The drop in the single currency happened after Germany moved to clamp down on speculators.
The euro fell below €1.22 for the first time since April 2006. This morning it was trading at €1.2196, however this afternoon it rallied to $1.2365.
Meanwhile, the European Commission says it fully understands why Germany banned some short-selling of bonds, stocks and transactions in credit default swaps, but it would be more effective if co-ordinated across the European Union.
'We fully understand why the Germans have made their decision,' Commission spokesman for internal markets Chantal Hughes told a news briefing.
'We believe the action would be all the more effective if co-ordinated at the European level,' she said.

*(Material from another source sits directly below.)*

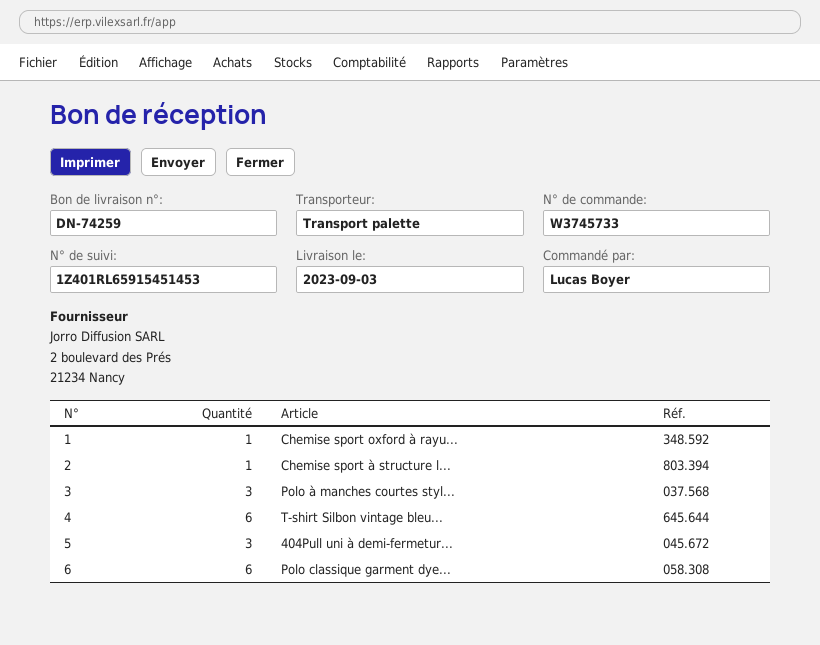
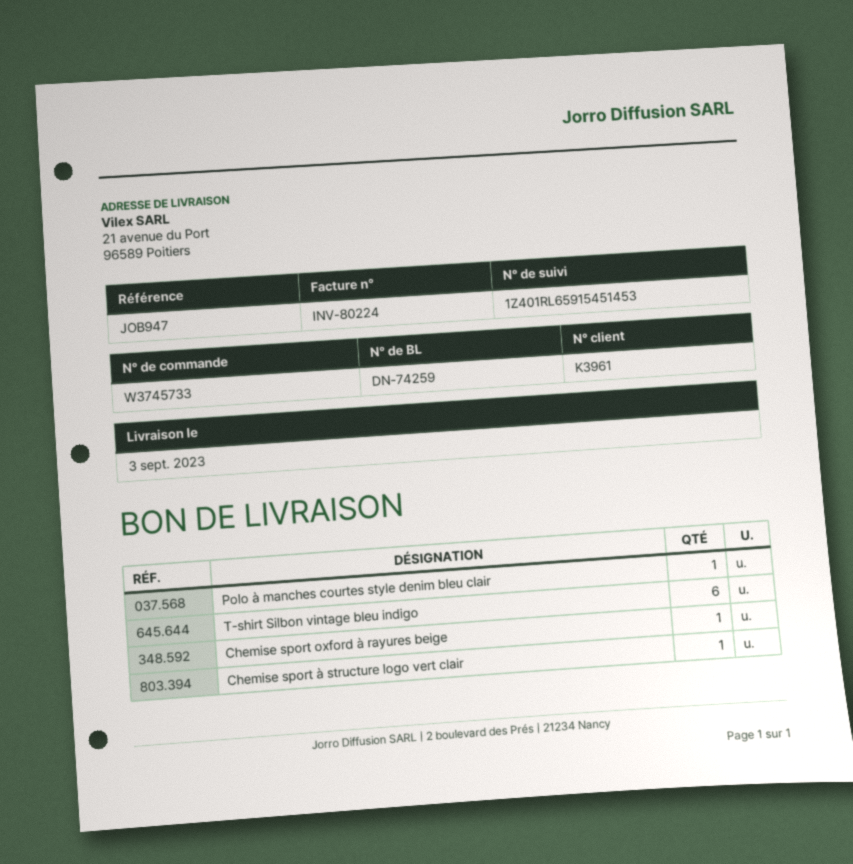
Polo à manches courtes styl...: 3 -> 1
404Pull uni à demi-fermetur...: 3 -> none
Polo classique garment dye...: 6 -> none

Asked if the euro was under speculative attack, she said: 'The Commission understands why, in certain cases, when there is a downward spiral, it can make sense indeed to temporarily suspend naked short-selling.

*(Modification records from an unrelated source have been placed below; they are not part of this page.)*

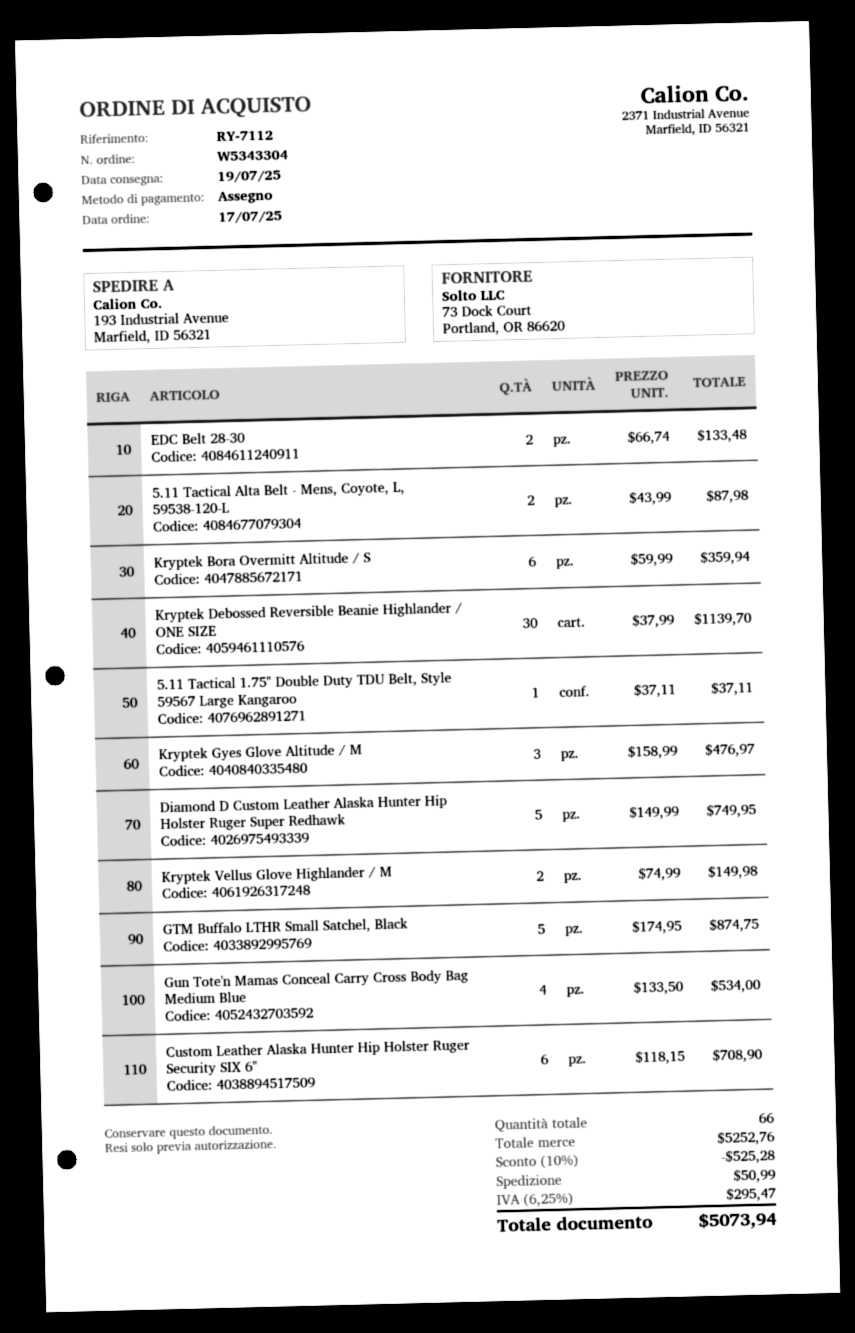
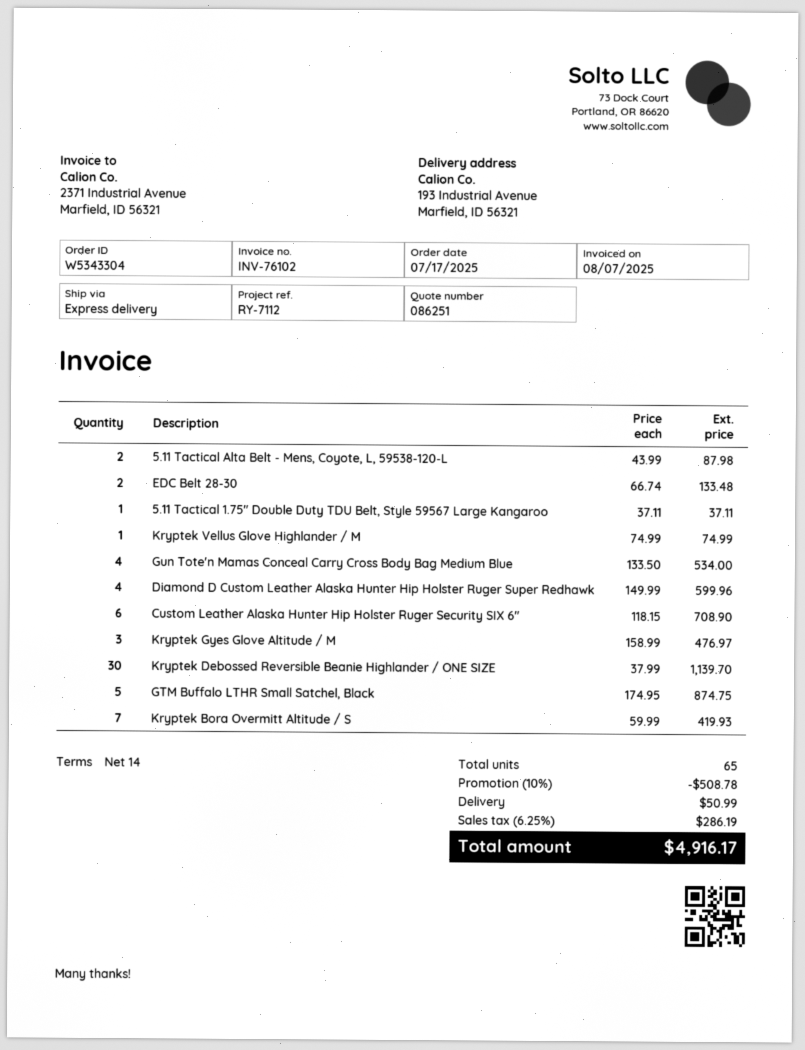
Kryptek Bora Overmitt Altitude / S: 6 x 59.99 = 359.94 -> 7 x 59.99 = 419.93
Diamond D Custom Leather Alaska Hunter Hip Holster Ruger Super Redhawk: 5 x 149.99 = 749.95 -> 4 x 149.99 = 599.96
Kryptek Vellus Glove Highlander / M: 2 x 74.99 = 149.98 -> 1 x 74.99 = 74.99
total quantity: 66 -> 65
discount: 10% = 525.28 -> 10% = 508.78
tax: 6.25% = 295.47 -> 6.25% = 286.19
total: 5073.94 -> 4916.17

'It's been done in the past, so we do understand the reasons behind the German decision,' she said.
What is naked short-selling?
Short-sellers borrow shares, sell them and then buy them back when the stock falls and return them to the lender, keeping the difference in price.
'Naked' short-selling is when sellers do not even borrow or own the shares that they are offering for sale, this pushes the price down.
Short-selling on Irish listed banks has been banned here since September 2008.
The ban on short-selling does not apply to other equities, Government debt or Credit Default Swaps.